WHAT IS EXPECTED -
Your task is to copy the lines of the data below from the line holding "(154, 394) none" through the line holding "[83,265,274,278] 1. Invoke-TwitterRestMethod", inclusive, exactly and with nothing added.

DATA FOR THE TASK -
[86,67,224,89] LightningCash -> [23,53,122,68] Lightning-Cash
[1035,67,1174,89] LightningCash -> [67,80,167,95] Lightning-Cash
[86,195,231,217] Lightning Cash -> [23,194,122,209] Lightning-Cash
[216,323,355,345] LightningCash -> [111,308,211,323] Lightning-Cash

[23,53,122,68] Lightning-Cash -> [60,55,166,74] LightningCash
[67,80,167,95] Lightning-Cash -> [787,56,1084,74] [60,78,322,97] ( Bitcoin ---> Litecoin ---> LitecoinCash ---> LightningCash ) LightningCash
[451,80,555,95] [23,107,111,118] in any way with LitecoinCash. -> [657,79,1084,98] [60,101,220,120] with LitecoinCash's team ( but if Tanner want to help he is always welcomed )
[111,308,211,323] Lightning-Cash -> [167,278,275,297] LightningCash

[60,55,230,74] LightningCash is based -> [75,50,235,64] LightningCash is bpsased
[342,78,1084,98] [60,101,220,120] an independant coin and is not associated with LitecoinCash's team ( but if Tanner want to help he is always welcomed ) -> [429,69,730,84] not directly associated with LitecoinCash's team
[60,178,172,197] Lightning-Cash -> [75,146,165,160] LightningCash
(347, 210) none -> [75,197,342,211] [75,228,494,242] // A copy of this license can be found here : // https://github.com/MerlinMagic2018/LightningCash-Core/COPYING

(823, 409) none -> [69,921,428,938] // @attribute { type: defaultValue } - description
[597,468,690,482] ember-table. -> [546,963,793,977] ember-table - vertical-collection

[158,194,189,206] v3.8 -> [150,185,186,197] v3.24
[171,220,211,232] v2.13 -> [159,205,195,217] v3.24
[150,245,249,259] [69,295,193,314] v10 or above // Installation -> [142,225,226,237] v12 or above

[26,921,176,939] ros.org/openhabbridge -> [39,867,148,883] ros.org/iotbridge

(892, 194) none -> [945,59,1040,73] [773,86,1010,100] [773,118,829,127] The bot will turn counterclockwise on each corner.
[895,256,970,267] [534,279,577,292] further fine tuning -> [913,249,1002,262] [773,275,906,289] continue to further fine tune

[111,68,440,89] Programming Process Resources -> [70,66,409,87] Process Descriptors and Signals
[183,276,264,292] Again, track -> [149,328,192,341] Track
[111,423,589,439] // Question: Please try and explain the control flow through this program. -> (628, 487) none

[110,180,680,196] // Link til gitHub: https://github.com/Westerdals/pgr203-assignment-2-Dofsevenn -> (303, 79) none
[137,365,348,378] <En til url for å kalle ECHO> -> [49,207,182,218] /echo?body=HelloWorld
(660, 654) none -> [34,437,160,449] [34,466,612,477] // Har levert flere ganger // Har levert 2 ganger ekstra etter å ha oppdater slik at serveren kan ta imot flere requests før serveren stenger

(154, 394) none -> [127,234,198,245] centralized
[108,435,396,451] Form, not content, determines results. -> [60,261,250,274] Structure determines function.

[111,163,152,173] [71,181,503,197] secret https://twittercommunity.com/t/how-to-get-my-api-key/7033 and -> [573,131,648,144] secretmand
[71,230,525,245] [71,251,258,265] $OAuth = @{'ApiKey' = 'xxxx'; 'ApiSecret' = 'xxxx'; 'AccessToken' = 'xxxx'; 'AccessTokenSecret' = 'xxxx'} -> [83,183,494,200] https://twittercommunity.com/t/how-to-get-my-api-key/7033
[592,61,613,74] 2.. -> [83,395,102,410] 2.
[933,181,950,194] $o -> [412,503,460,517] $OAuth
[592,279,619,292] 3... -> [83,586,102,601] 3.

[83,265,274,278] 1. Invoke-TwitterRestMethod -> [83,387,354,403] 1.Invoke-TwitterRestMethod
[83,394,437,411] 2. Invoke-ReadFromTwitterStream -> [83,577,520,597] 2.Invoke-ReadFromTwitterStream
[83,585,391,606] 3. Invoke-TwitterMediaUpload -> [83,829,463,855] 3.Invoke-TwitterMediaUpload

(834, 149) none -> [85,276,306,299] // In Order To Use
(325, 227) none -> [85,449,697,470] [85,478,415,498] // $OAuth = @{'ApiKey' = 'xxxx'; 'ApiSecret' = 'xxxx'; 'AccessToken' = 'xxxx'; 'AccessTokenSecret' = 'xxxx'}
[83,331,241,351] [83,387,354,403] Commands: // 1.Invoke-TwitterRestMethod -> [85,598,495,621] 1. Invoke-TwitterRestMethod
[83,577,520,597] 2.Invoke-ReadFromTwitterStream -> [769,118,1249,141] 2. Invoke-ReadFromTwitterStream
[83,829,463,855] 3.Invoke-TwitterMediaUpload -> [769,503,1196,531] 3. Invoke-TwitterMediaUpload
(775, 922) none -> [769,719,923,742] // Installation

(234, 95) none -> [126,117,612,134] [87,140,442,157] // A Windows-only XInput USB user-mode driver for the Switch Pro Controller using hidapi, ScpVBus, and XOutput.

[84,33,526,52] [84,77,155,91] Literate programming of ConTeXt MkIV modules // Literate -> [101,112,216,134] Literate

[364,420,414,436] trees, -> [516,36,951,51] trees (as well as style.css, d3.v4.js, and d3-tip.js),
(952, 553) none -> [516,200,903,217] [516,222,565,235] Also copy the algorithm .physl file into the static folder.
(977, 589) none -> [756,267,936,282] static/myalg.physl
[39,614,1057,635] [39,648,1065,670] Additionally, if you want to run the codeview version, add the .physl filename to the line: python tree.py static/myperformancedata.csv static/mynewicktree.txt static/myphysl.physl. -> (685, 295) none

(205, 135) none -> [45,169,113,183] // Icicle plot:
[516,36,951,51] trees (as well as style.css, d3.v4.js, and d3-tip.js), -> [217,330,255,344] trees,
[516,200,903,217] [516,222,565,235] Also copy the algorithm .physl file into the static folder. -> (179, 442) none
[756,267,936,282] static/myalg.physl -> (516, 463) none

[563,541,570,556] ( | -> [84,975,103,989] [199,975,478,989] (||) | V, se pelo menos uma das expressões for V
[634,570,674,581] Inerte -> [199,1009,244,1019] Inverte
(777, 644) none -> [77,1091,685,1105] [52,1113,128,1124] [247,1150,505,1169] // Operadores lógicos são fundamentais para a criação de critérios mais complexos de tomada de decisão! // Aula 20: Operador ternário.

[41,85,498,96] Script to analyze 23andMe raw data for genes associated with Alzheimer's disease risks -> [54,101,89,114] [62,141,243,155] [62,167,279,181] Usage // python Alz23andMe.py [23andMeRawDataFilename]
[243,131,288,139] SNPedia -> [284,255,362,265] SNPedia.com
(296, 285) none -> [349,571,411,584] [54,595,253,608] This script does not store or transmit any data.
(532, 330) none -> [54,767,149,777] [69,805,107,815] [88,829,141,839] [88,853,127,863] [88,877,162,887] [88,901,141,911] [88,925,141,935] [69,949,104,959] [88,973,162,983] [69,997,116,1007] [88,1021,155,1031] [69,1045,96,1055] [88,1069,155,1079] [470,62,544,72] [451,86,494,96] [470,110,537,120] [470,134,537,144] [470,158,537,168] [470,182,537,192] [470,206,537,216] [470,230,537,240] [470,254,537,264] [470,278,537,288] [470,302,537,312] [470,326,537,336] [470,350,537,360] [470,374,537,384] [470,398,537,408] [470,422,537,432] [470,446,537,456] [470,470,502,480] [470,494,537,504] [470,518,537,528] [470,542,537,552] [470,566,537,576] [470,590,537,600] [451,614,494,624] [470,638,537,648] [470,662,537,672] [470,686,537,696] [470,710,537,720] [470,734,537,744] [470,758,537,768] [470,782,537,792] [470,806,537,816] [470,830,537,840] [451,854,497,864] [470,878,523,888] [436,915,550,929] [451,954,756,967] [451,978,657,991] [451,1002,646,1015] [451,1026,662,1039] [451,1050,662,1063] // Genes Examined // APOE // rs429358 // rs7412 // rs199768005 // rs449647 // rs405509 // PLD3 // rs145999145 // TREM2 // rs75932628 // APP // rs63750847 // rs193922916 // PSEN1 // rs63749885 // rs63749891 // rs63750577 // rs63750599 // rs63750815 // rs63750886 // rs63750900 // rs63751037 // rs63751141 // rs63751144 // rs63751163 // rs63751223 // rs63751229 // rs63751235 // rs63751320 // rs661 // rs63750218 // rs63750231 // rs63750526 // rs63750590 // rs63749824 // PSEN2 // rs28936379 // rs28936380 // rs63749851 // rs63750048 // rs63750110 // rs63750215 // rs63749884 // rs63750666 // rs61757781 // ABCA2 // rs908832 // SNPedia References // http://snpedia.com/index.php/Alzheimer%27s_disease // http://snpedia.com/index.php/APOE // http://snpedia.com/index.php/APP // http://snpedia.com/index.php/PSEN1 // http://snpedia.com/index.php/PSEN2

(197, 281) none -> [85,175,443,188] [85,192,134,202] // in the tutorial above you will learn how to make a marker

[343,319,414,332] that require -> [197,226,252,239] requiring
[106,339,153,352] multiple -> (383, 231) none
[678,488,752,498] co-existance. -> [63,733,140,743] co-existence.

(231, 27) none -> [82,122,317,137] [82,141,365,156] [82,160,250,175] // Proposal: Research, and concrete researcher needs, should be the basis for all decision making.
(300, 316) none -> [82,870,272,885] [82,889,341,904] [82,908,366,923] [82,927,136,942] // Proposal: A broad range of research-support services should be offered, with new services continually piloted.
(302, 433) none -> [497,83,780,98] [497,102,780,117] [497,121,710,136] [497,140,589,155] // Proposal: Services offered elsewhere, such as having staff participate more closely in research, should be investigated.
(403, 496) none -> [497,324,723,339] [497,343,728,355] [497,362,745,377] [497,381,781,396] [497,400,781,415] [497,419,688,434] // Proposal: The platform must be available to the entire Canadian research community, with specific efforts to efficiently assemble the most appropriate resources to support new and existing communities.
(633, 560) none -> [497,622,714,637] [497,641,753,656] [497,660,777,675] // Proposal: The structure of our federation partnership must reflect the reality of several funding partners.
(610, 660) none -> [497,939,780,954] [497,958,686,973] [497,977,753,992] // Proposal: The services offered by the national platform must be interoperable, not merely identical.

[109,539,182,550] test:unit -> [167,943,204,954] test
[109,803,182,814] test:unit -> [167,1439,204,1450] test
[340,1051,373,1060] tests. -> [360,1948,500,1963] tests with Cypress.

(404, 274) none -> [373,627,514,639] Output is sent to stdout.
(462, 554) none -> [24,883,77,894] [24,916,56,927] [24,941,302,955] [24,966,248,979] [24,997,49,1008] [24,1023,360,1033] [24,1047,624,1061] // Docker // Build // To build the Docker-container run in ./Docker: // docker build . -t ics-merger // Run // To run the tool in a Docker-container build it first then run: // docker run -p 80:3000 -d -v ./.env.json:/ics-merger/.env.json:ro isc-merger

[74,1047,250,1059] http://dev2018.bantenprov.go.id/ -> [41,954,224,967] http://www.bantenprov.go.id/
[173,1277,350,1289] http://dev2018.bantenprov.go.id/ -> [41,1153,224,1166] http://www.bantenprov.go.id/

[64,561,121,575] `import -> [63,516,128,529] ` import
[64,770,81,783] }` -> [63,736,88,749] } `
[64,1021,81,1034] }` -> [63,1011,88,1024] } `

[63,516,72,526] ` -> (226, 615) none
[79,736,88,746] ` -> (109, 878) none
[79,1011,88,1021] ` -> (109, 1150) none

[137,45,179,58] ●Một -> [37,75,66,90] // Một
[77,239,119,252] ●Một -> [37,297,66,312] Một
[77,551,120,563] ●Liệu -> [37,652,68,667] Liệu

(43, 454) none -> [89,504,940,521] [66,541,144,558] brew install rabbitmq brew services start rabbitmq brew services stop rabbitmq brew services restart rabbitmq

YOUR SOLUTION -
(154, 394) none -> [127,234,198,245] centralized
[108,435,396,451] Form, not content, determines results. -> [60,261,250,274] Structure determines function.

[111,163,152,173] [71,181,503,197] secret https://twittercommunity.com/t/how-to-get-my-api-key/7033 and -> [573,131,648,144] secretmand
[71,230,525,245] [71,251,258,265] $OAuth = @{'ApiKey' = 'xxxx'; 'ApiSecret' = 'xxxx'; 'AccessToken' = 'xxxx'; 'AccessTokenSecret' = 'xxxx'} -> [83,183,494,200] https://twittercommunity.com/t/how-to-get-my-api-key/7033
[592,61,613,74] 2.. -> [83,395,102,410] 2.
[933,181,950,194] $o -> [412,503,460,517] $OAuth
[592,279,619,292] 3... -> [83,586,102,601] 3.

[83,265,274,278] 1. Invoke-TwitterRestMethod -> [83,387,354,403] 1.Invoke-TwitterRestMethod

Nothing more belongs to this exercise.